> **Task objective**
Send back the data below exactly. Drop every picture.
== Data for this task
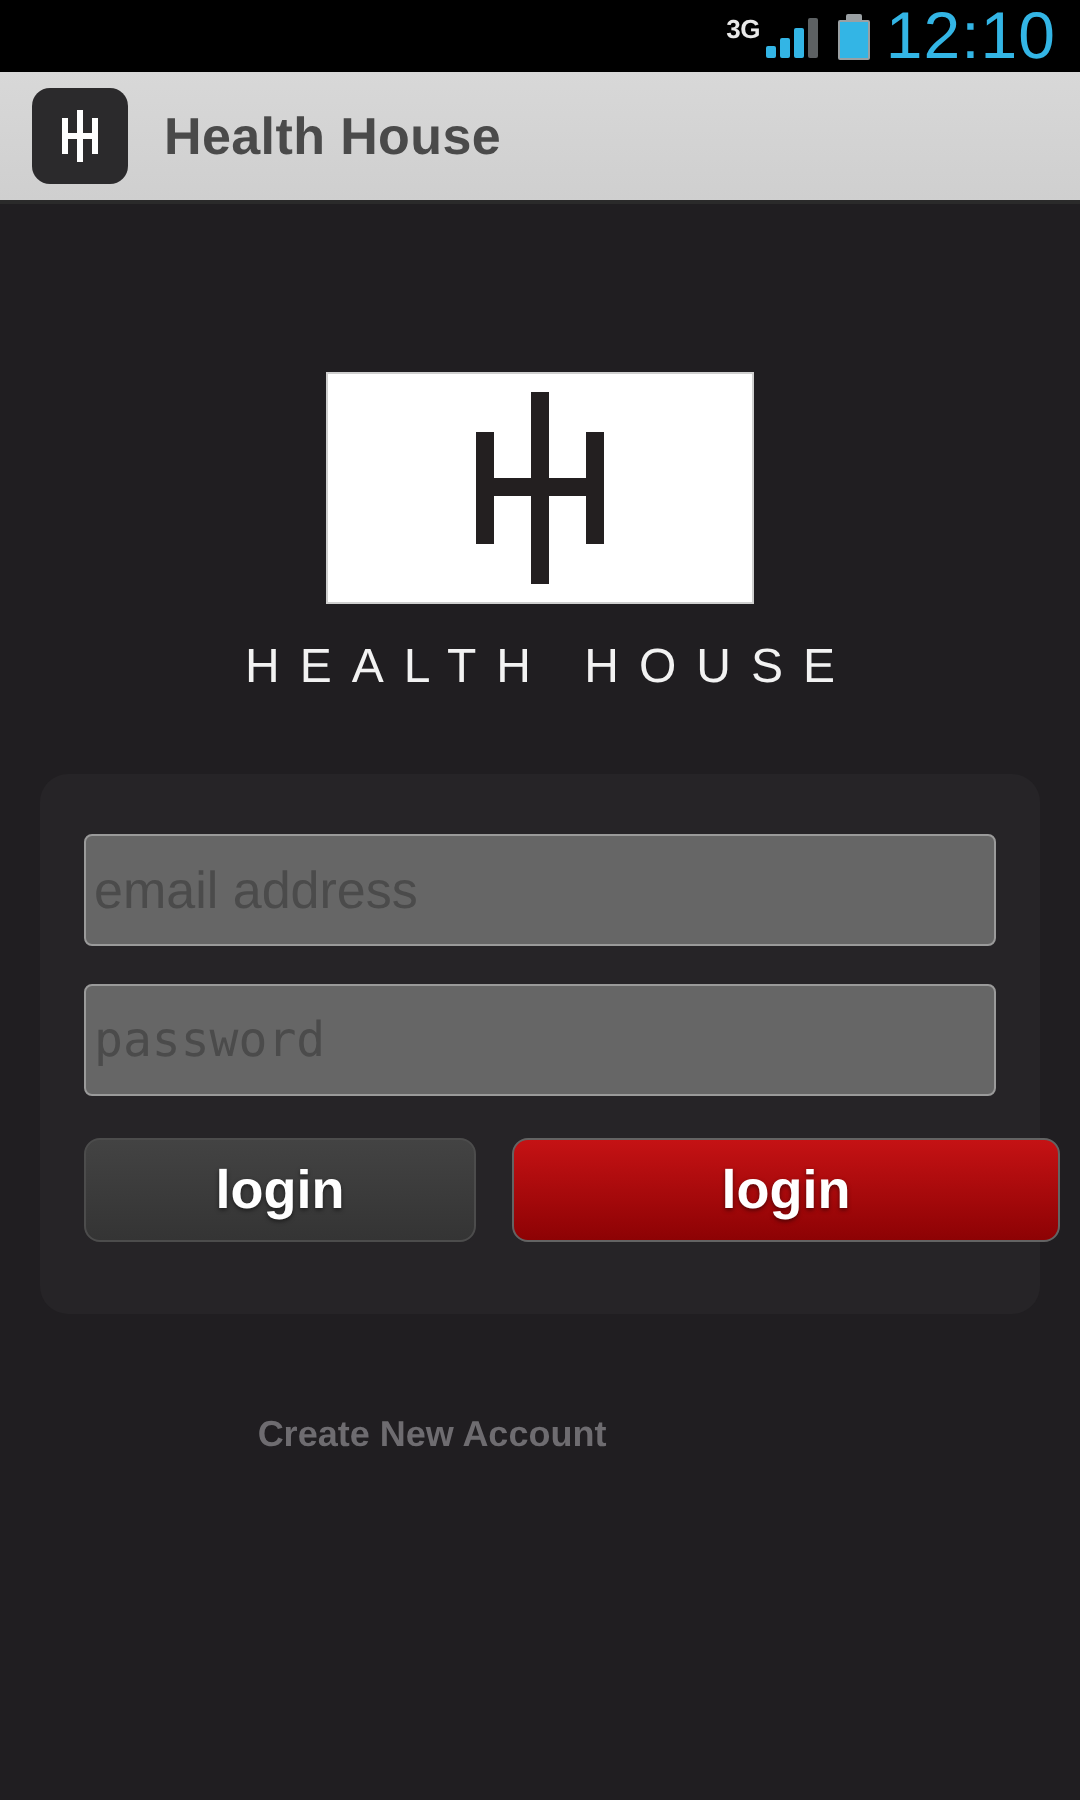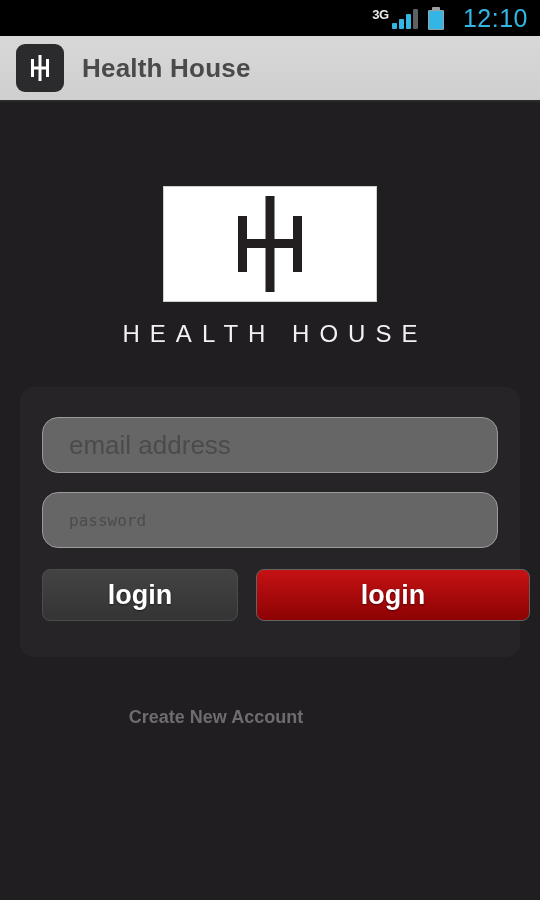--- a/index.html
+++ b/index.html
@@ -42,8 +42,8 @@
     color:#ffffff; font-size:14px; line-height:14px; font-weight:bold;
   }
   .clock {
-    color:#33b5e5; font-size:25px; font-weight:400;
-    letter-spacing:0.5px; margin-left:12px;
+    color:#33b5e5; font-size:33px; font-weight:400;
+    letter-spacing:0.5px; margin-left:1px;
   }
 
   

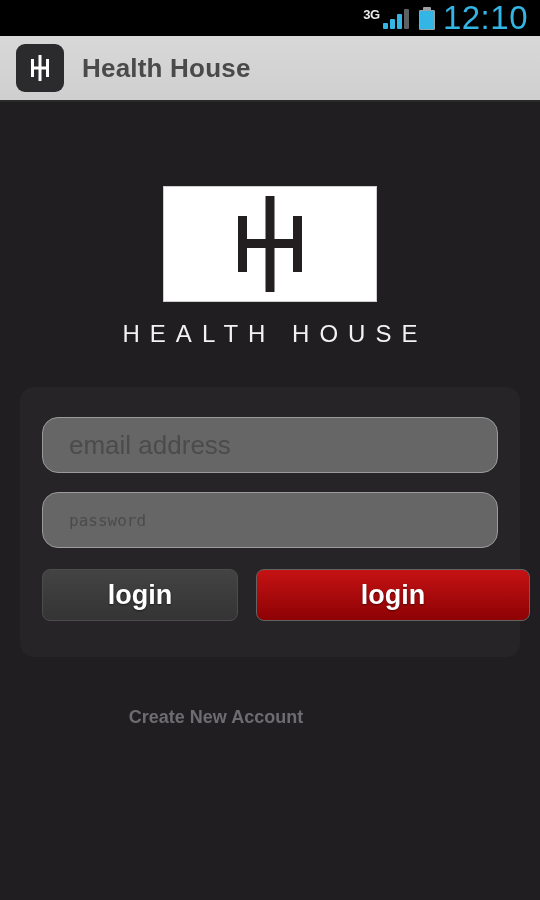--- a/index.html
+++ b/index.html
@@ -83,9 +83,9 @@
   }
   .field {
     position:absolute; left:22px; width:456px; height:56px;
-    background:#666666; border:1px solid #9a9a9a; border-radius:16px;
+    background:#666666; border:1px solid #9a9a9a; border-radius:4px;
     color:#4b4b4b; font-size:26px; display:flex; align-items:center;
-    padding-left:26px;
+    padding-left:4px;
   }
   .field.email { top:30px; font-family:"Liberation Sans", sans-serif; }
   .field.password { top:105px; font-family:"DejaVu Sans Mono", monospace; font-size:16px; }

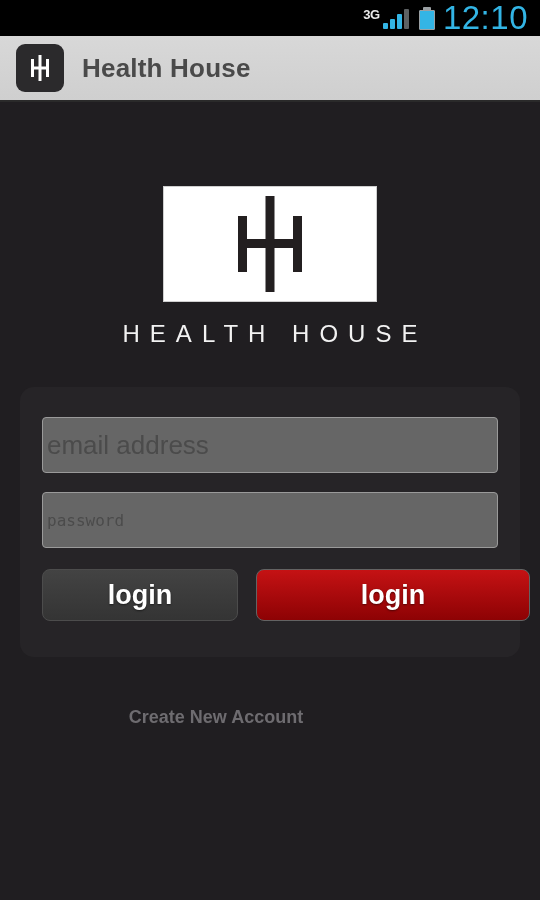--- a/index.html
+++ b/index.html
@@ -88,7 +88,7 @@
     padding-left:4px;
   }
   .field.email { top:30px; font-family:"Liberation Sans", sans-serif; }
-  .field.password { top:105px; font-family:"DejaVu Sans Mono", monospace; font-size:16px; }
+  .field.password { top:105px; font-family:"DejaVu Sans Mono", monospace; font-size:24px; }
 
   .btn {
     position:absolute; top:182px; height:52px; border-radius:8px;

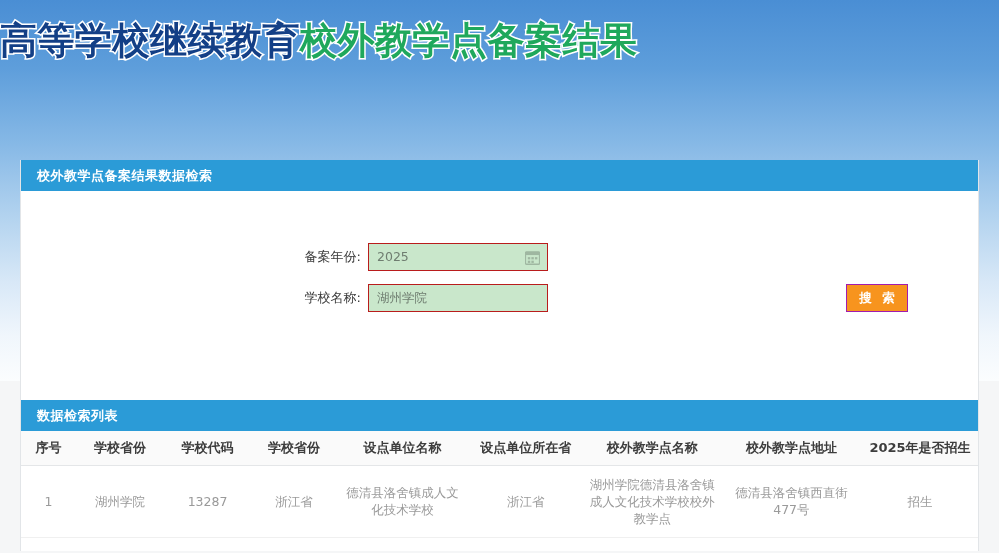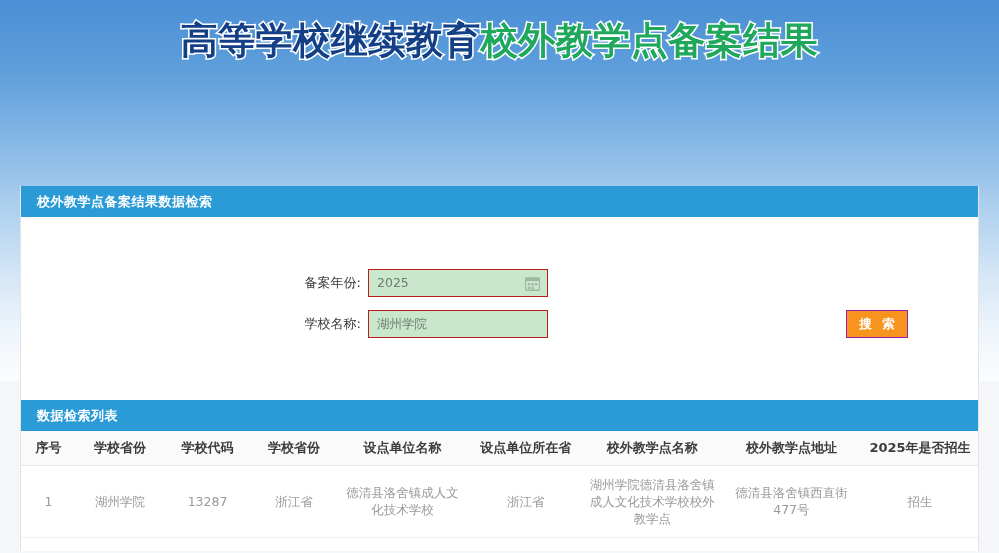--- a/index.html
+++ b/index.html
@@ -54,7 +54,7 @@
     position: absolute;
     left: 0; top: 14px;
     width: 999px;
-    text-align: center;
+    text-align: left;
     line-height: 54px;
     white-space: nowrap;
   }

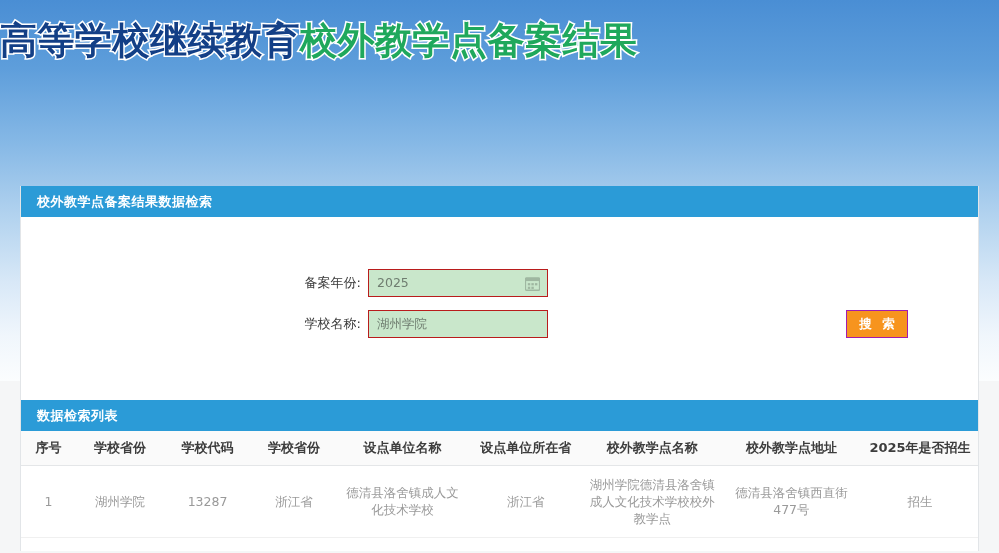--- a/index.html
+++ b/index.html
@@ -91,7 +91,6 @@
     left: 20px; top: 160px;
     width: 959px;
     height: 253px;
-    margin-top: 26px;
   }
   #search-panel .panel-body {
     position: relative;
====
> **Response for this exercise**
--- a/index.html
+++ b/index.html
@@ -42,8 +42,8 @@
     color:#ffffff; font-size:14px; line-height:14px; font-weight:bold;
   }
   .clock {
-    color:#33b5e5; font-size:25px; font-weight:400;
-    letter-spacing:0.5px; margin-left:12px;
+    color:#33b5e5; font-size:33px; font-weight:400;
+    letter-spacing:0.5px; margin-left:1px;
   }
 
   

--- a/index.html
+++ b/index.html
@@ -83,9 +83,9 @@
   }
   .field {
     position:absolute; left:22px; width:456px; height:56px;
-    background:#666666; border:1px solid #9a9a9a; border-radius:16px;
+    background:#666666; border:1px solid #9a9a9a; border-radius:4px;
     color:#4b4b4b; font-size:26px; display:flex; align-items:center;
-    padding-left:26px;
+    padding-left:4px;
   }
   .field.email { top:30px; font-family:"Liberation Sans", sans-serif; }
   .field.password { top:105px; font-family:"DejaVu Sans Mono", monospace; font-size:16px; }

--- a/index.html
+++ b/index.html
@@ -88,7 +88,7 @@
     padding-left:4px;
   }
   .field.email { top:30px; font-family:"Liberation Sans", sans-serif; }
-  .field.password { top:105px; font-family:"DejaVu Sans Mono", monospace; font-size:16px; }
+  .field.password { top:105px; font-family:"DejaVu Sans Mono", monospace; font-size:24px; }
 
   .btn {
     position:absolute; top:182px; height:52px; border-radius:8px;

--- a/index.html
+++ b/index.html
@@ -54,7 +54,7 @@
     position: absolute;
     left: 0; top: 14px;
     width: 999px;
-    text-align: center;
+    text-align: left;
     line-height: 54px;
     white-space: nowrap;
   }

--- a/index.html
+++ b/index.html
@@ -91,7 +91,6 @@
     left: 20px; top: 160px;
     width: 959px;
     height: 253px;
-    margin-top: 26px;
   }
   #search-panel .panel-body {
     position: relative;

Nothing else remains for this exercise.